|
Al-Qahira
(Le Caire). C'est le nom de la nouvelle chaîne satellite
dont le lancement par le ministère de la Culture est
prévue pour octobre prochain. Objectif affiché :
développer et enrichir la vie culturelle. « Avec
la concurrence médiatique acharnée et la mondialisation,
nous devons défendre notre identité culturelle et
favoriser le dialogue entre les cultures et les civilisations.
C'est pourquoi on a décidé de créer cette chaîne spécialisée
qui permettra de mettre en relief la richesse de la
culture égyptienne » , estime Samir Farag, président
de l'Opéra et chargé de ce projet.
Le
ministre de la Culture Farouq Hosni a déclaré que
la chaîne sera lancée à partir de deux satellitesNil
Sat et Arabsat. Elle sera diffusée gratuitement
pendant quelques mois avant d'être cryptée. Une société
actionnaire sera mise en place pour sa gestion : 60%
des actions seront détenus par le ministère et 40%
reviendront aux investisseurs. Le ministère utilisera
les studios de l'Académie des Arts qui seront équipés
en accord avec les dernières données technologiques.
Un accord de coopération sera signé avec la chaîne
américaine National géographic qui offrira
à Al-Qahira 180 heures de materiel cinématographique.

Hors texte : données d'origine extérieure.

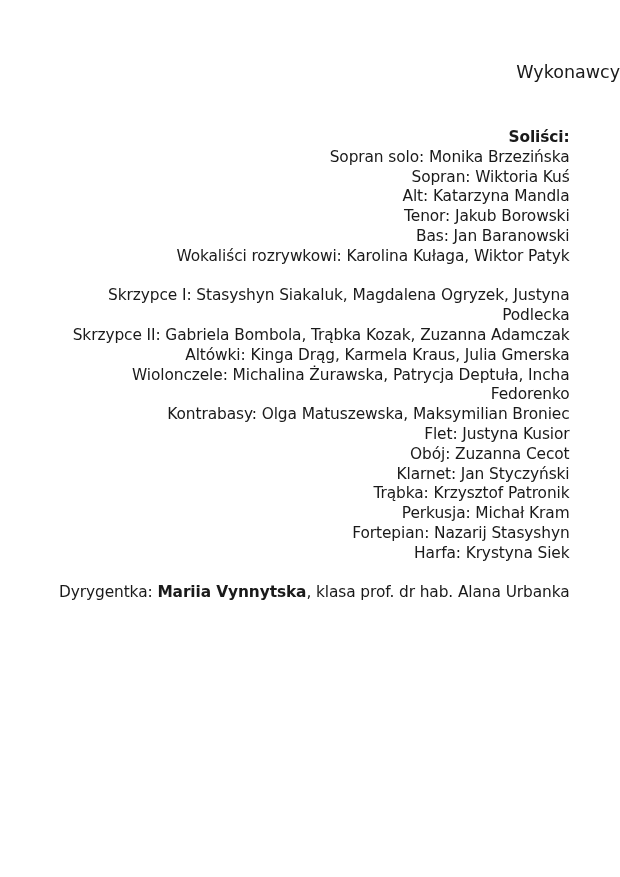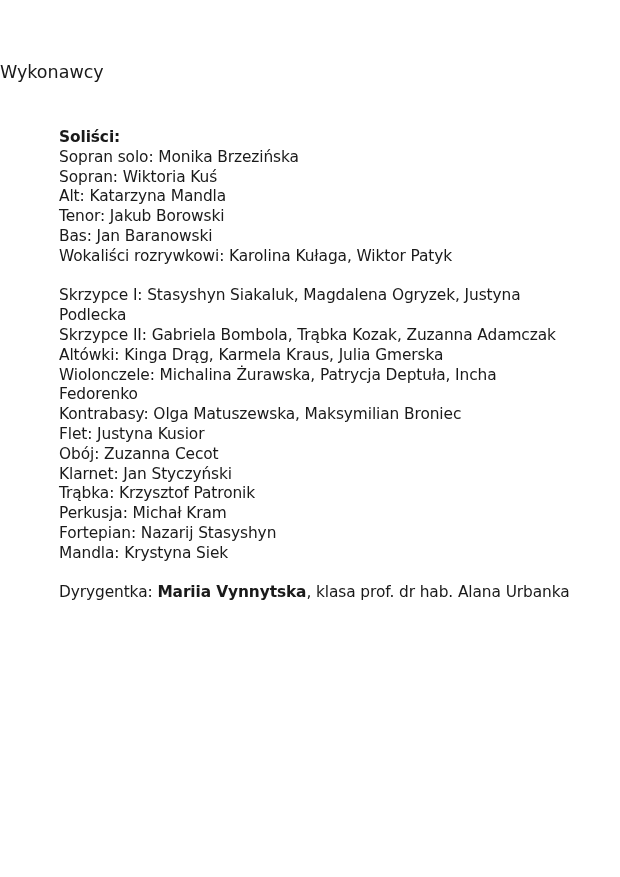--- a/index.html
+++ b/index.html
@@ -1,22 +1,22 @@
 <!DOCTYPE html>
 <html><head>
 <meta charset="utf-8">
 <style>
   html, body { margin: 0; padding: 0; background: #ffffff; }
   body { width: 620px; height: 877px; position: relative; overflow: hidden;
          font-family: "DejaVu Sans", sans-serif; color: #1a1a1a; }
-  .title { position: absolute; top: 61px; left: 0; width: 620px; text-align: left;
+  .title { position: absolute; top: 61px; left: 0; width: 620px; text-align: right;
            font-size: 17.5px; line-height: 22px; }
   .content { position: absolute; left: 59px; top: 128px; font-size: 15.4px; line-height: 19.8px;
              letter-spacing: -0.1px; }
-  .line { white-space: nowrap; }
+  .line { white-space: nowrap; text-align: right; }
   .bold { font-weight: bold; }
   .gap { height: 19.8px; }
 </style>
 </head>
 <body>
 
 <div class="title">Wykonawcy</div>
 
 <div class="content">
   <div class="line bold">Soliści:</div>
@@ -34,17 +34,17 @@
   <div class="line">Altówki: Kinga Drąg, Karmela Kraus, Julia Gmerska</div>
   <div class="line">Wiolonczele: Michalina Żurawska, Patrycja Deptuła, Incha</div>
   <div class="line">Fedorenko</div>
   <div class="line">Kontrabasy: Olga Matuszewska, Maksymilian Broniec</div>
   <div class="line">Flet: Justyna Kusior</div>
   <div class="line">Obój: Zuzanna Cecot</div>
   <div class="line">Klarnet: Jan Styczyński</div>
   <div class="line">Trąbka: Krzysztof Patronik</div>
   <div class="line">Perkusja: Michał Kram</div>
   <div class="line">Fortepian: Nazarij Stasyshyn</div>
-  <div class="line">Mandla: Krystyna Siek</div>
+  <div class="line">Harfa: Krystyna Siek</div>
   <div class="gap"></div>
 
   <div class="line"><span>Dyrygentka: </span><span class="bold">Mariia Vynnytska</span><span>, klasa prof. dr hab. Alana Urbanka</span></div>
 </div>
 
 </body></html>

Quant aux cadres, ils seront recrutés de préférence
parmi les jeunes possédant des qualifications en langues
étrangères et en informatique.
Avec
la lancement d'Al-Qahira une nouvelle chaîne vient
s'ajouter au secteur satellite égyptien. En 1996 le
satellite de télécommunication Nil Sat a été
lancé. Objectif : faire face à la concurrence
des chaînes satellites arabes et étrangères. Parallèlement
une zone franche des médias a été crée mettant fin
au monopole de l'Etat sur les médias. Au cours des
dernières années plusieurs chaînes spécialisées et
privées ont vu le jour en Egypte. Certains ministères
ont loué des chaînes pour présenter leurs services
tel que les ministères de la santé, de l'enseignement
supérieur et de l'éducation. C'est dans ce contexte
que s'inscrit la création d'Al-Qahira.
Toutefois,
le projet est perçu par certains comme un gaspillage
injustifié. C'est l'avis de Safwat Al-Alem, professeur
à la faculté de communication. Il rappelle qu'il existe
déjà deux chaînes satellites pour la culture, Al-Tanouir
et la chaîne cuturelle Al-Nil. En plus, les chaînes
terrestres transmettent assez de programmes culturels
et présentent toutes les activités du ministère :
« A quoi donc sert une nouvelle chaîne surtout
qu'il ne s'agit pas d'une chaîne privée mais dépendant
d'un secteur gouvernemental ? ». Selon Al-Alem,
le ministère de la culture ferait mieux de renforcer
sa coopération avec le ministère de l'Information
qui possède déjà tous les moyens et les capacités
nécessaires pour couvrir les activités culturelles.
Arguments
qui ne semblent pas convaincre Samir Farag pour qui
la chaîne envisagée n'alourdira pas le budget du ministère
qui jouit de privilèges dont d'autres chaînes ne profitent
pas comme par exemple le grand nombre de documentaires,
la production de l'Académie des Arts, les spectacles
d'Opéra et de théâtre dépendant du ministère. « Le
revenu des publicités et des abonnements couvriront
les autres frais. Cela veut dire que la diffusion
ne nous coûtera rien ». D'autre part,
le succès ne se fait qu'a travers la concurrence.
Cette chaîne sera une nouvelle vitrine pour l'Egypte,
assurent les responsables au ministère de la Culture.